Only the images get left out; everything else in the records is to be transcribed exactly.

| INPUT RECORDS |
Content starts

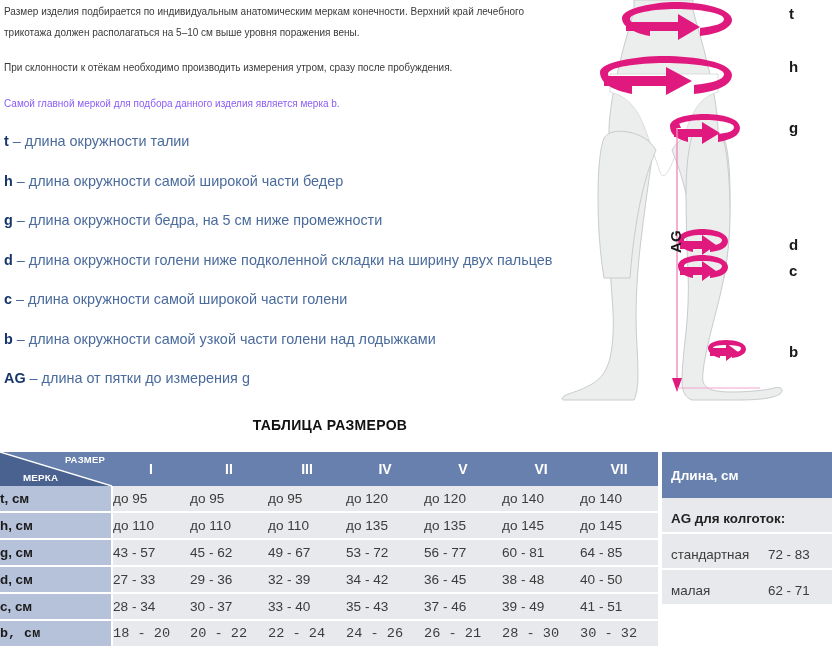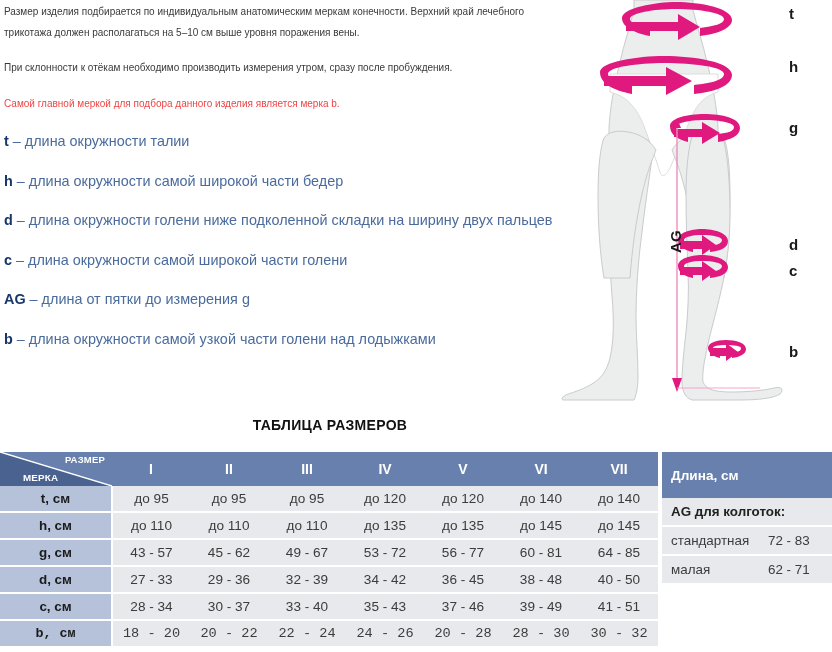--- a/index.html
+++ b/index.html
@@ -24,7 +24,7 @@
     font-size:10px;line-height:20.5px;color:#3a3a3a;
     margin:0 0 15px 0;
   }
-  .para.pink{color:#ef4444;margin-bottom:18px;}
+  .para.pink{color:#8b5cf6;margin-bottom:18px;}
   .legend{
     font-size:14.4px;line-height:19px;color:#4a6b9c;
     margin:0 0 20.5px 0;

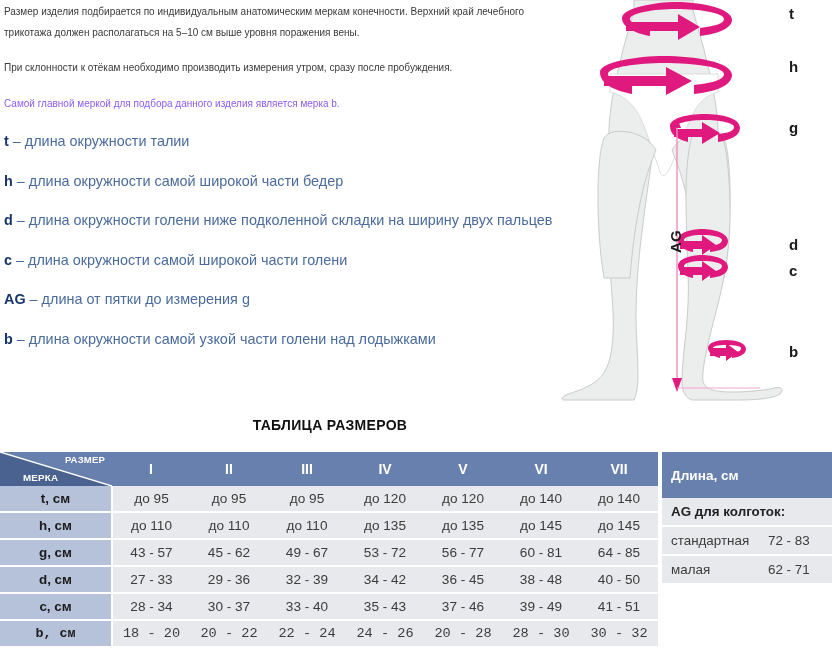--- a/index.html
+++ b/index.html
@@ -153,6 +153,11 @@
         <b>h</b>
         <span class="dash">–</span>
         <span>длина окружности самой широкой части бедер</span>
+      </div>
+      <div class="legend">
+        <b>g</b>
+        <span class="dash">–</span>
+        <span>длина окружности бедра, на 5 см ниже промежности</span>
       </div>
       <div class="legend">
         <b>d</b>

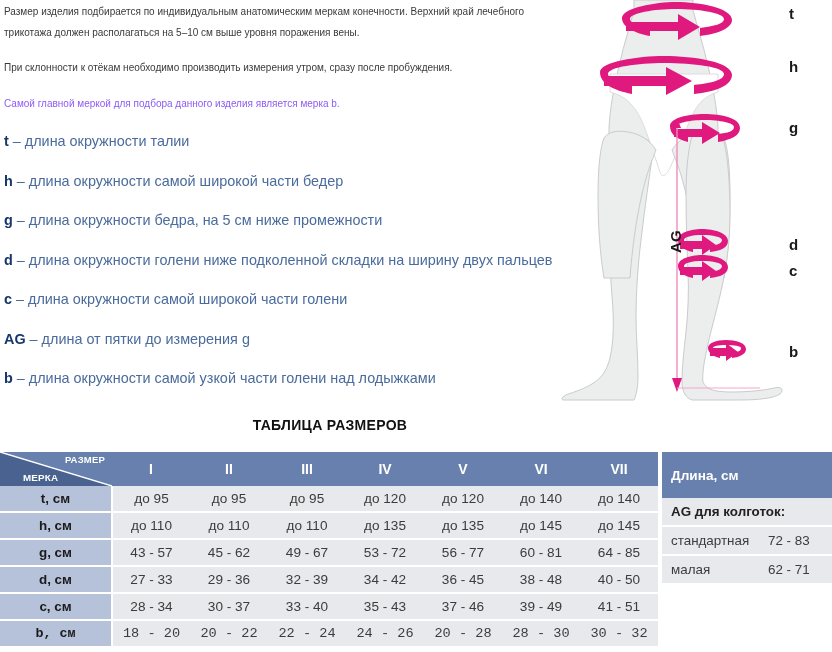--- a/index.html
+++ b/index.html
@@ -170,14 +170,14 @@
         <span>длина окружности самой широкой части голени</span>
       </div>
       <div class="legend">
+        <b>b</b>
+        <span class="dash">–</span>
+        <span>длина окружности самой узкой части голени над лодыжками</span>
+      </div>
+      <div class="legend">
         <b>AG</b>
         <span class="dash">–</span>
         <span>длина от пятки до измерения g</span>
-      </div>
-      <div class="legend">
-        <b>b</b>
-        <span class="dash">–</span>
-        <span>длина окружности самой узкой части голени над лодыжками</span>
       </div>
     </div>
 

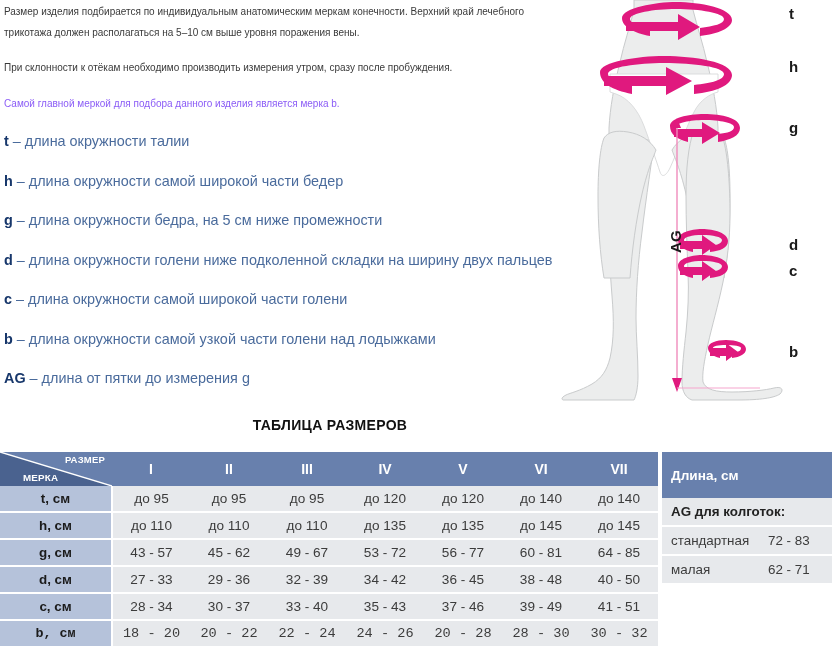--- a/index.html
+++ b/index.html
@@ -97,7 +97,7 @@
   .main-tbl tbody td{
     height:25px;padding:0;
     font-size:13.6px;color:#3c3c3c;
-    text-align:center;vertical-align:middle;
+    text-align:left;vertical-align:middle;
     background:#e7e9ec;
     border-bottom:2px solid #ffffff;
     border-right:none;

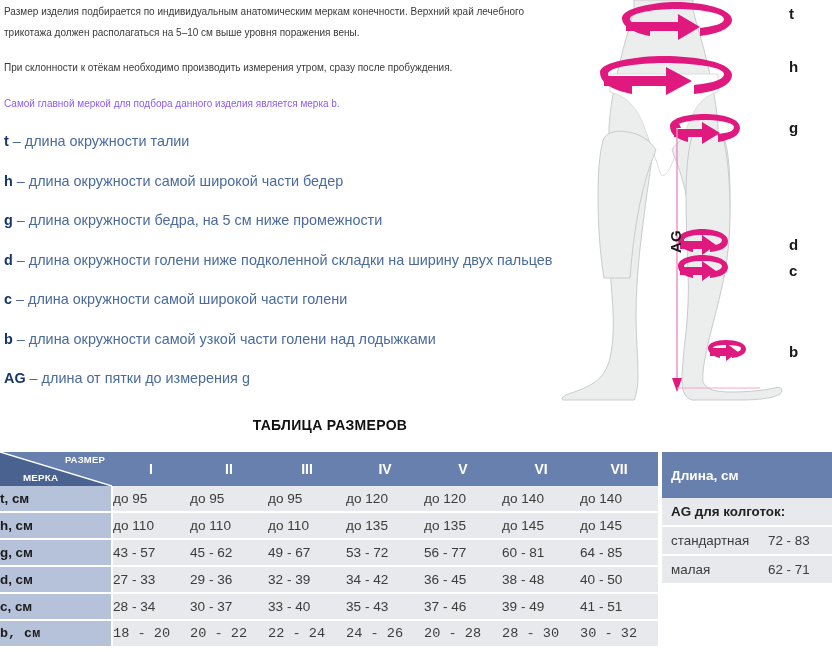--- a/index.html
+++ b/index.html
@@ -122,7 +122,7 @@
     font-size:13.6px;font-weight:bold;text-align:left;vertical-align:middle;
   }
   .len-tbl tbody td{
-    height:27px;padding:0 0 0 9px;
+    height:27px;padding:7px 0 0 9px;
     background:#e7e9ec;
     font-size:13.4px;color:#3c3c3c;
     text-align:left;vertical-align:middle;

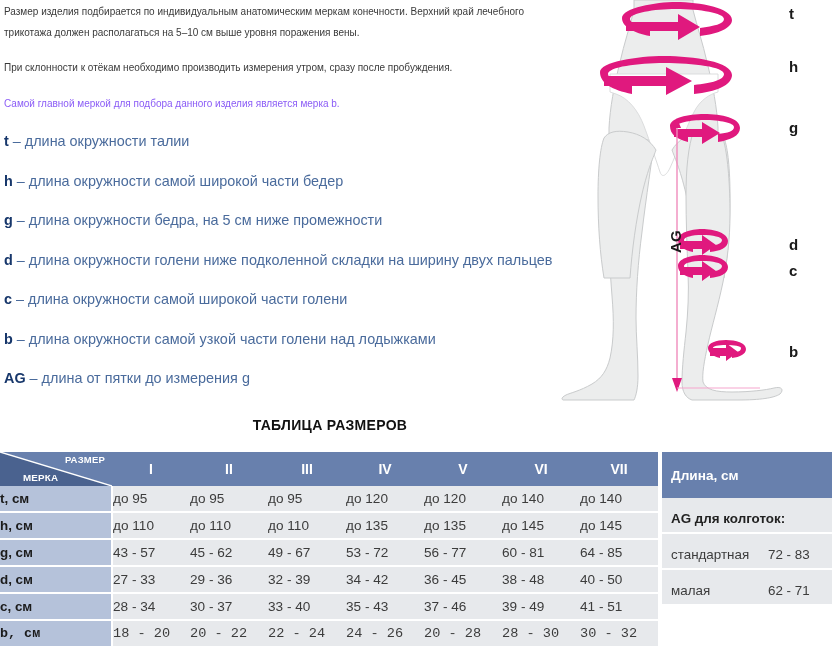--- a/index.html
+++ b/index.html
@@ -417,7 +417,7 @@
           <td>20 - 22</td>
           <td>22 - 24</td>
           <td>24 - 26</td>
-          <td>20 - 28</td>
+          <td>26 - 21</td>
           <td>28 - 30</td>
           <td>30 - 32</td>
         </tr>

Content ends

| TASK OUTPUT |
--- a/index.html
+++ b/index.html
@@ -24,7 +24,7 @@
     font-size:10px;line-height:20.5px;color:#3a3a3a;
     margin:0 0 15px 0;
   }
-  .para.pink{color:#ef4444;margin-bottom:18px;}
+  .para.pink{color:#8b5cf6;margin-bottom:18px;}
   .legend{
     font-size:14.4px;line-height:19px;color:#4a6b9c;
     margin:0 0 20.5px 0;

--- a/index.html
+++ b/index.html
@@ -153,6 +153,11 @@
         <b>h</b>
         <span class="dash">–</span>
         <span>длина окружности самой широкой части бедер</span>
+      </div>
+      <div class="legend">
+        <b>g</b>
+        <span class="dash">–</span>
+        <span>длина окружности бедра, на 5 см ниже промежности</span>
       </div>
       <div class="legend">
         <b>d</b>

--- a/index.html
+++ b/index.html
@@ -170,14 +170,14 @@
         <span>длина окружности самой широкой части голени</span>
       </div>
       <div class="legend">
+        <b>b</b>
+        <span class="dash">–</span>
+        <span>длина окружности самой узкой части голени над лодыжками</span>
+      </div>
+      <div class="legend">
         <b>AG</b>
         <span class="dash">–</span>
         <span>длина от пятки до измерения g</span>
-      </div>
-      <div class="legend">
-        <b>b</b>
-        <span class="dash">–</span>
-        <span>длина окружности самой узкой части голени над лодыжками</span>
       </div>
     </div>
 

--- a/index.html
+++ b/index.html
@@ -97,7 +97,7 @@
   .main-tbl tbody td{
     height:25px;padding:0;
     font-size:13.6px;color:#3c3c3c;
-    text-align:center;vertical-align:middle;
+    text-align:left;vertical-align:middle;
     background:#e7e9ec;
     border-bottom:2px solid #ffffff;
     border-right:none;

--- a/index.html
+++ b/index.html
@@ -122,7 +122,7 @@
     font-size:13.6px;font-weight:bold;text-align:left;vertical-align:middle;
   }
   .len-tbl tbody td{
-    height:27px;padding:0 0 0 9px;
+    height:27px;padding:7px 0 0 9px;
     background:#e7e9ec;
     font-size:13.4px;color:#3c3c3c;
     text-align:left;vertical-align:middle;

--- a/index.html
+++ b/index.html
@@ -417,7 +417,7 @@
           <td>20 - 22</td>
           <td>22 - 24</td>
           <td>24 - 26</td>
-          <td>20 - 28</td>
+          <td>26 - 21</td>
           <td>28 - 30</td>
           <td>30 - 32</td>
         </tr>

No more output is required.